Work request
Among the records below, the line containing "Ass Obsessed 4: 50" marks the start. Output it and all lines after it exactly.

Records for processing
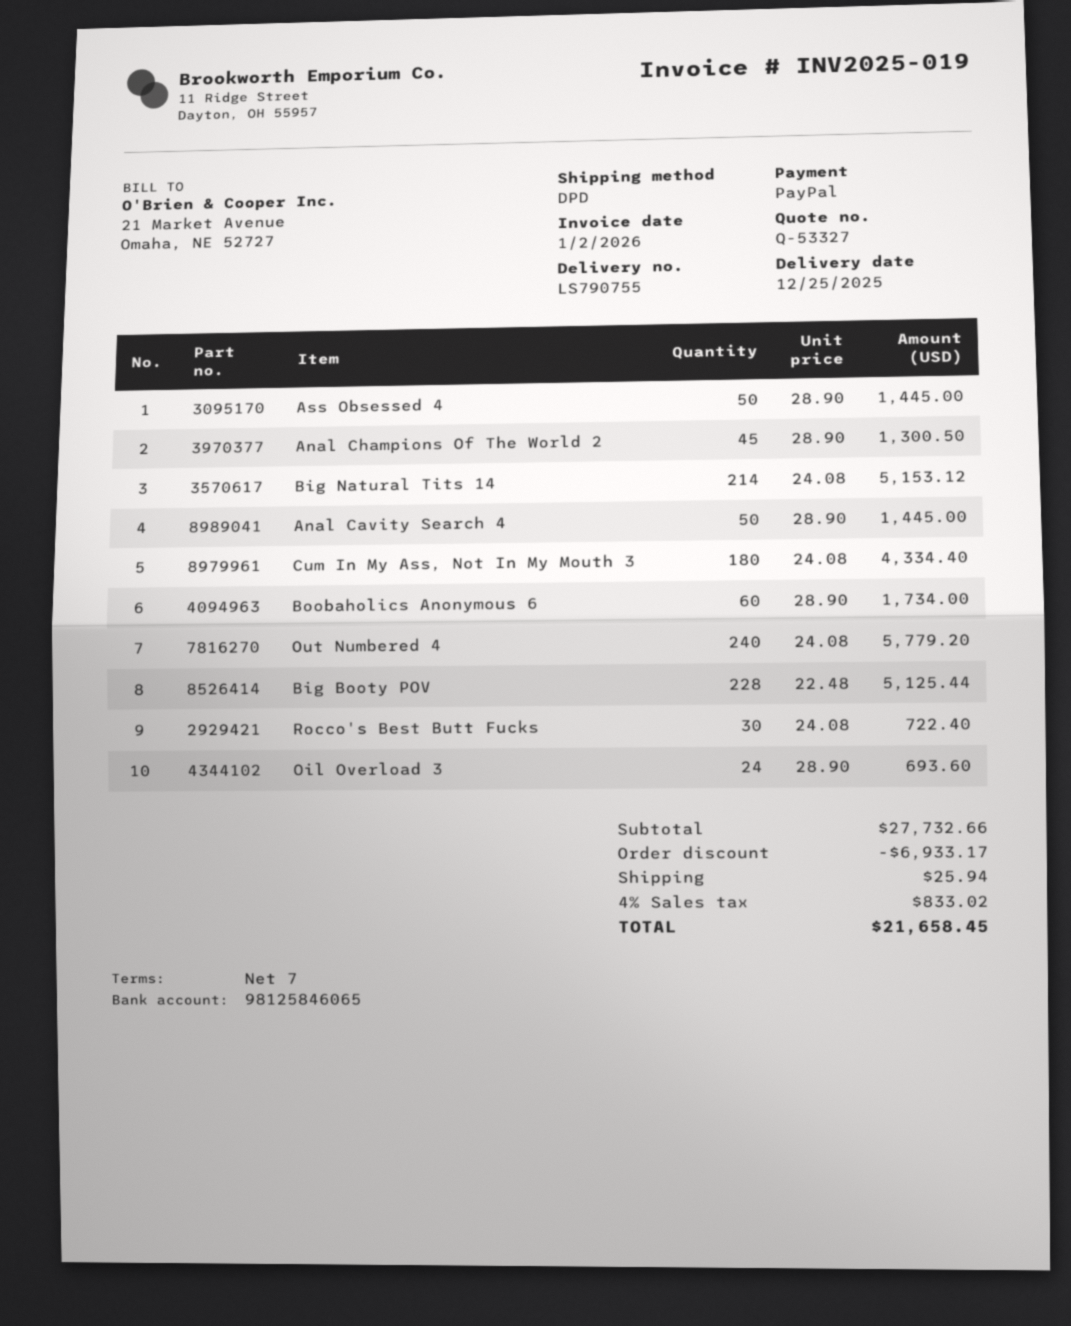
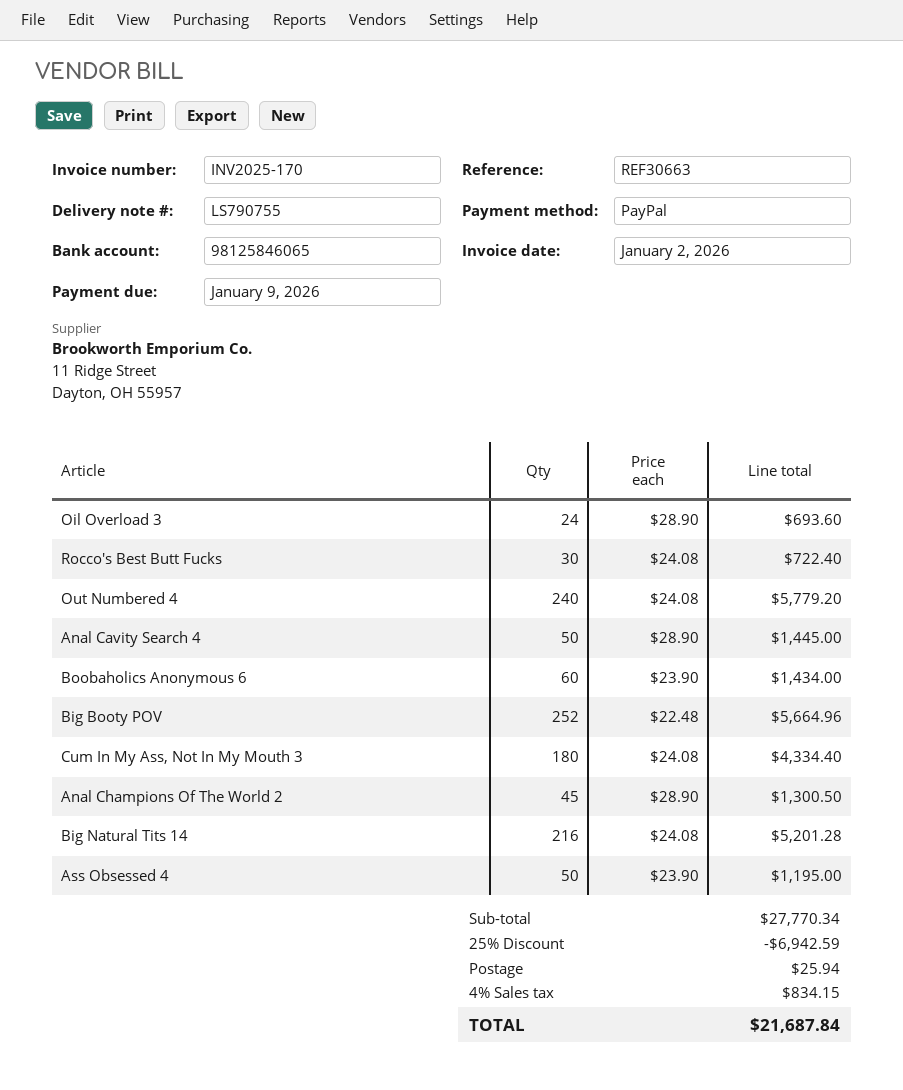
invoice number: INV2025-019 -> INV2025-170
Ass Obsessed 4: 50 x 28.90 = 1445.00 -> 50 x 23.90 = 1195.00
Big Natural Tits 14: 214 x 24.08 = 5153.12 -> 216 x 24.08 = 5201.28
Boobaholics Anonymous 6: 60 x 28.90 = 1734.00 -> 60 x 23.90 = 1434.00
Big Booty POV: 228 x 22.48 = 5125.44 -> 252 x 22.48 = 5664.96
subtotal: 27732.66 -> 27770.34
discount: 6933.17 -> 6942.59
tax: 4% = 833.02 -> 4% = 834.15
total: 21658.45 -> 21687.84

Answer for this exercise
Ass Obsessed 4: 50 x 28.90 = 1445.00 -> 50 x 23.90 = 1195.00
Big Natural Tits 14: 214 x 24.08 = 5153.12 -> 216 x 24.08 = 5201.28
Boobaholics Anonymous 6: 60 x 28.90 = 1734.00 -> 60 x 23.90 = 1434.00
Big Booty POV: 228 x 22.48 = 5125.44 -> 252 x 22.48 = 5664.96
subtotal: 27732.66 -> 27770.34
discount: 6933.17 -> 6942.59
tax: 4% = 833.02 -> 4% = 834.15
total: 21658.45 -> 21687.84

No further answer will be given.